The terrible reality of “historical trauma” is that it lives on in the lives of the survivors, and the descendants of the survivors, of it.  We will never get a grip on our need for repentance until we grasp the breadth and depth of the historical injuries sustained by indigenous ancestors and the lasting wounds thereby inflicted upon their descendants—“the wounds…left in the flesh of the colonized,” as Albert Memmi described them in The Colonizer and the Colonized.  Therefore, moral clarity about the historical record will be the essential antecedent condition for any “Act of Repentance” by our church.  Moral clarity about the historical record will be the singular prerequisite for what the Czech novelist, Milan Kundera, characterized as “the struggle of memory against forgetting.”  With William J. Faulkner, I believe:  “The past is never past.  It’s not even past.”  I assume you do, too.  As I have heard, really listened, to the stories told by indigenous peoples, I was haunted by the old proverb “history repeats itself.”  When I came across a passage in a book edited by Roy L. Brooks, When Sorry Isn’t Enough, that posited the plausibility that there is an “undercurrent of fear that exist among survivors of human injustices that the very same atrocity might be revisited upon them,” I was totally undone.

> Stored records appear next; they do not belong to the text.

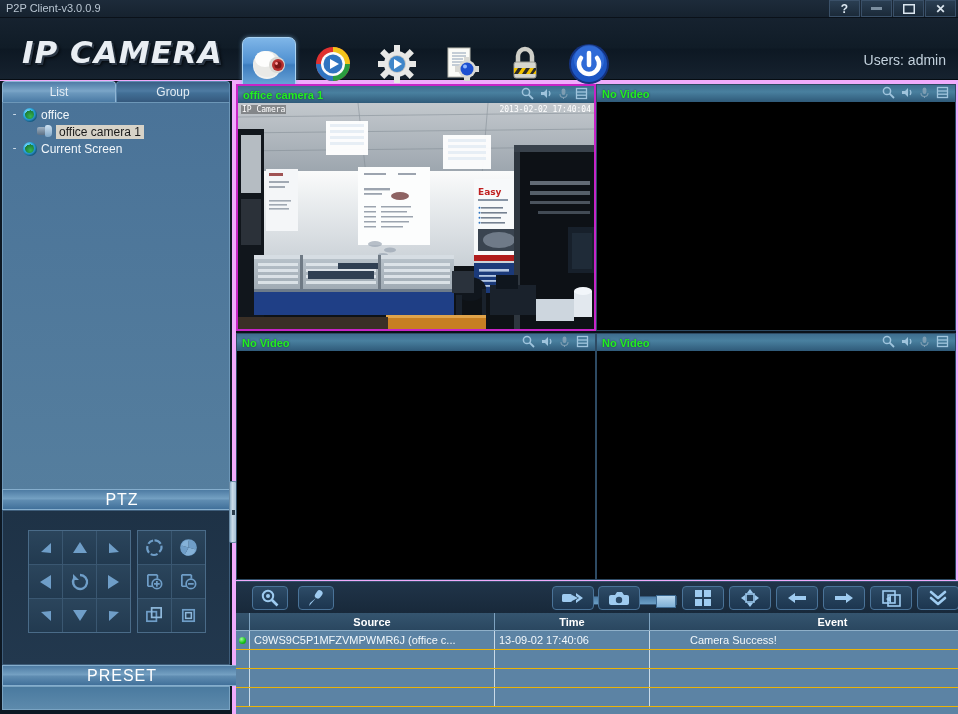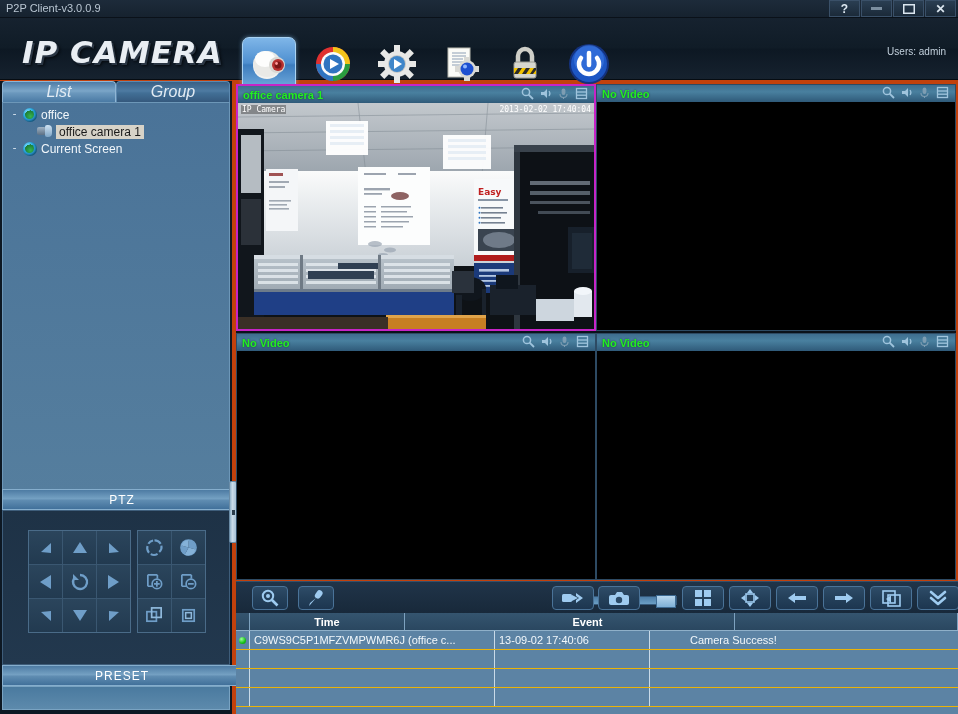--- a/index.html
+++ b/index.html
@@ -9,7 +9,7 @@
     font-family: "Liberation Sans", sans-serif;
     overflow: hidden;
   }
-  #app { position: relative; width: 958px; height: 714px; background: #c2410c; }
+  #app { position: relative; width: 958px; height: 714px; background: #f0abfc; }
 
   
   .titlebar {

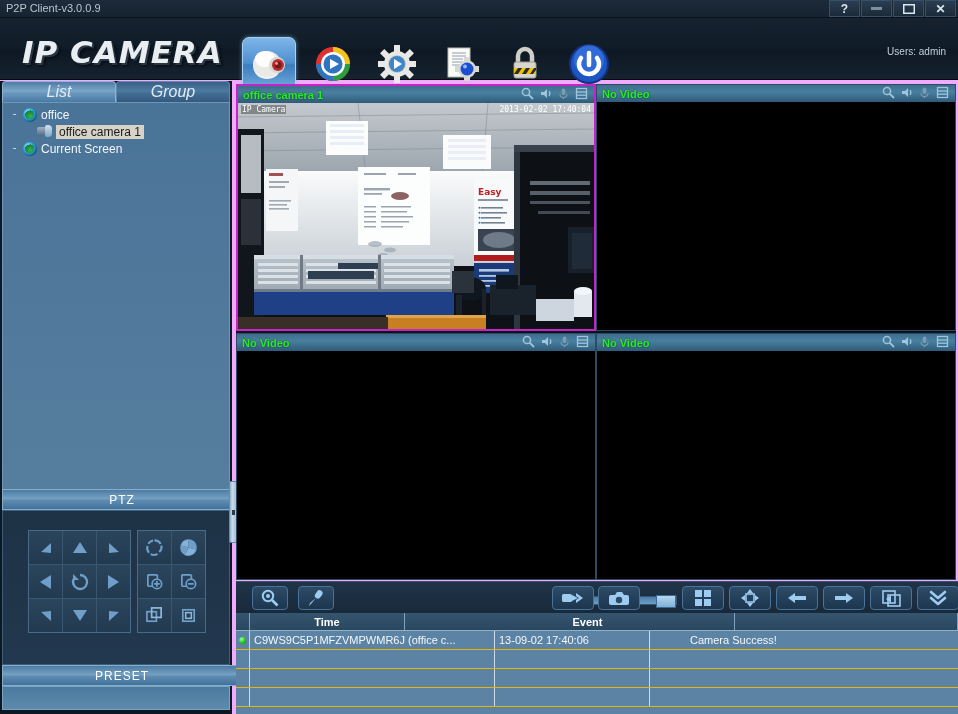--- a/index.html
+++ b/index.html
@@ -57,8 +57,8 @@
     box-shadow: 0 0 4px rgba(130,190,240,.6);
   }
   .users {
-    position: absolute; right: 12px; top: 28px;
-    font-size: 10px; color: #c3d1dd;
+    position: absolute; right: 12px; top: 34px;
+    font-size: 14px; color: #c3d1dd;
   }
   .clock {
     position: absolute; right: 10px; top: 44px;

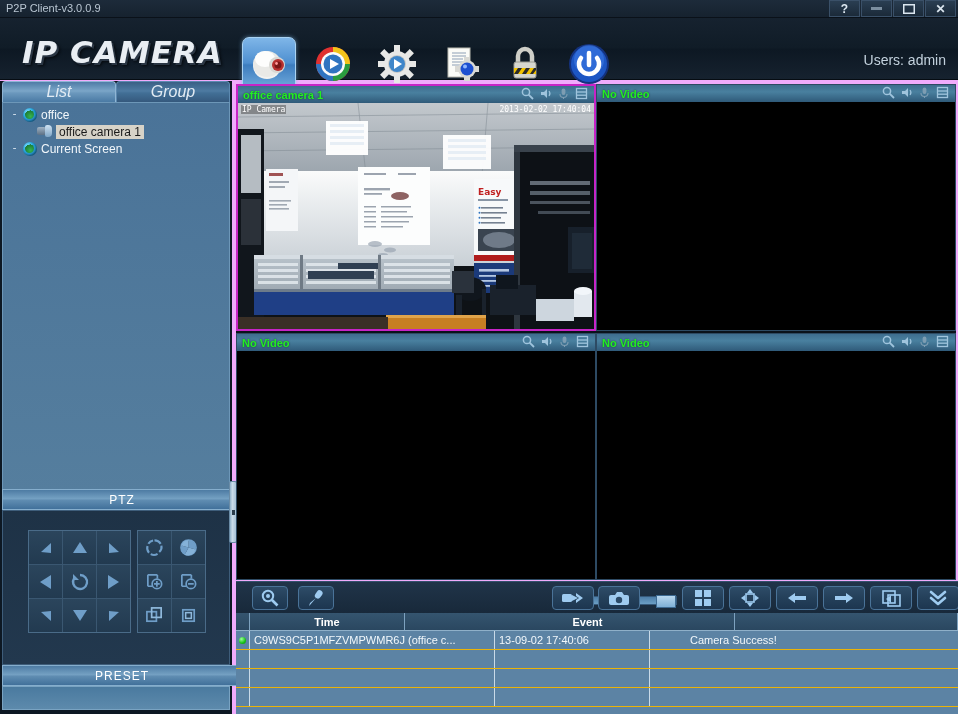--- a/index.html
+++ b/index.html
@@ -78,10 +78,9 @@
   .tab {
     flex: 1; height: 21px;
     display: flex; align-items: center; justify-content: center;
-    font-size: 16px; color: #e3ecf4;
+    font-size: 12px; color: #e3ecf4;
     border-top-left-radius: 4px; border-top-right-radius: 4px;
     border: 1px solid #4a6versión;
-    font-style: italic;
   }
   .tab.active {
     background: linear-gradient(to bottom, #4f7ca6 0%, #7ba6c8 45%, #6b98bd 55%, #4a7aa4 100%);

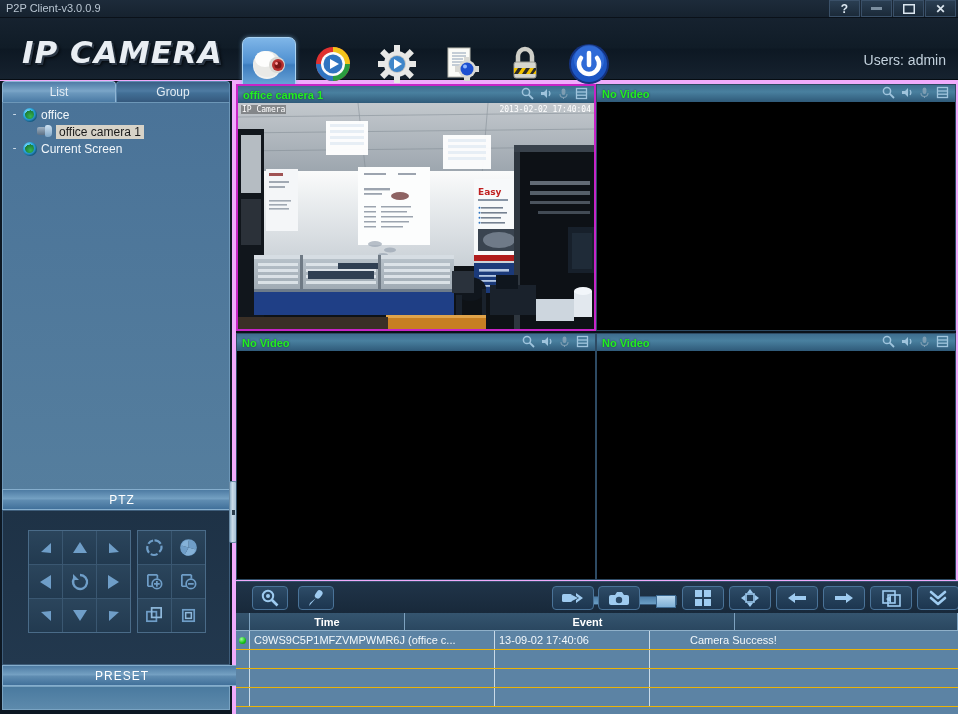--- a/index.html
+++ b/index.html
@@ -151,7 +151,7 @@
     background: linear-gradient(to bottom, #4d7ba3 0%, #74a0c2 45%, #5f8cb1 55%, #41709a 100%);
     border: 1px solid #85aecd;
     display: flex; align-items: center; justify-content: center;
-    font-size: 12px; color: #ffffff; letter-spacing: 1px;
+    font-size: 16px; color: #ffffff; letter-spacing: 1px;
   }
   #ptz-bar { top: 408px; }
   #preset-bar { top: 584px; }

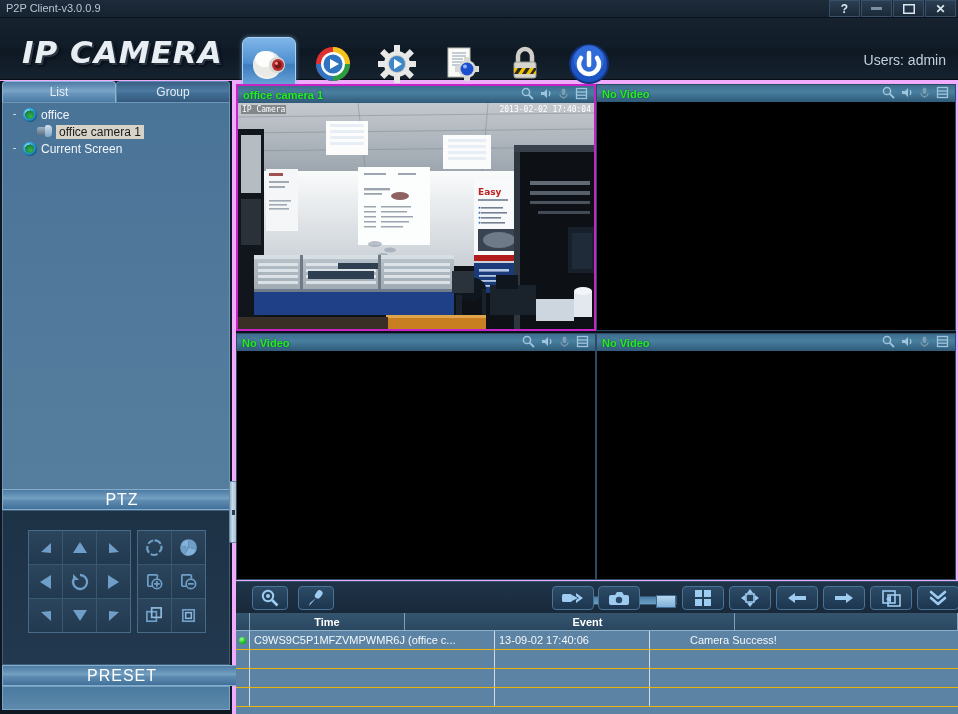--- a/index.html
+++ b/index.html
@@ -876,6 +876,7 @@
   <div class="etable">
     <div class="ethead">
       <div class="eth c0"></div>
+      <div class="eth c1">Source</div>
       <div class="eth c2">Time</div>
       <div class="eth c3">Event</div>
       <div class="eth c4"></div>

 Dr. Tinker, in his book Missionary Conquest, puts into perspective the outright demand for solicitous regard for historical facticity.  “…(W)ithout confronting and owning our past…we cannot hope to overcome that past and generate a constructive, healing process, leading to a world of genuine, mutual respect among peoples, communities, and nations.”  Such is my hope and prayer.  Indeed, if there is a “human need to amend immoral wrongs…a propensity to apologize for acts of past injustice,” then we can, according to Elazar Barkan and Alexander Karn in their lead essay entitled “Group Apology as an Ethical Imperative” in their co-edited book called Taking Wrongs Seriously:  Apologies and Reconciliation, then we can “put history in the service of justice.”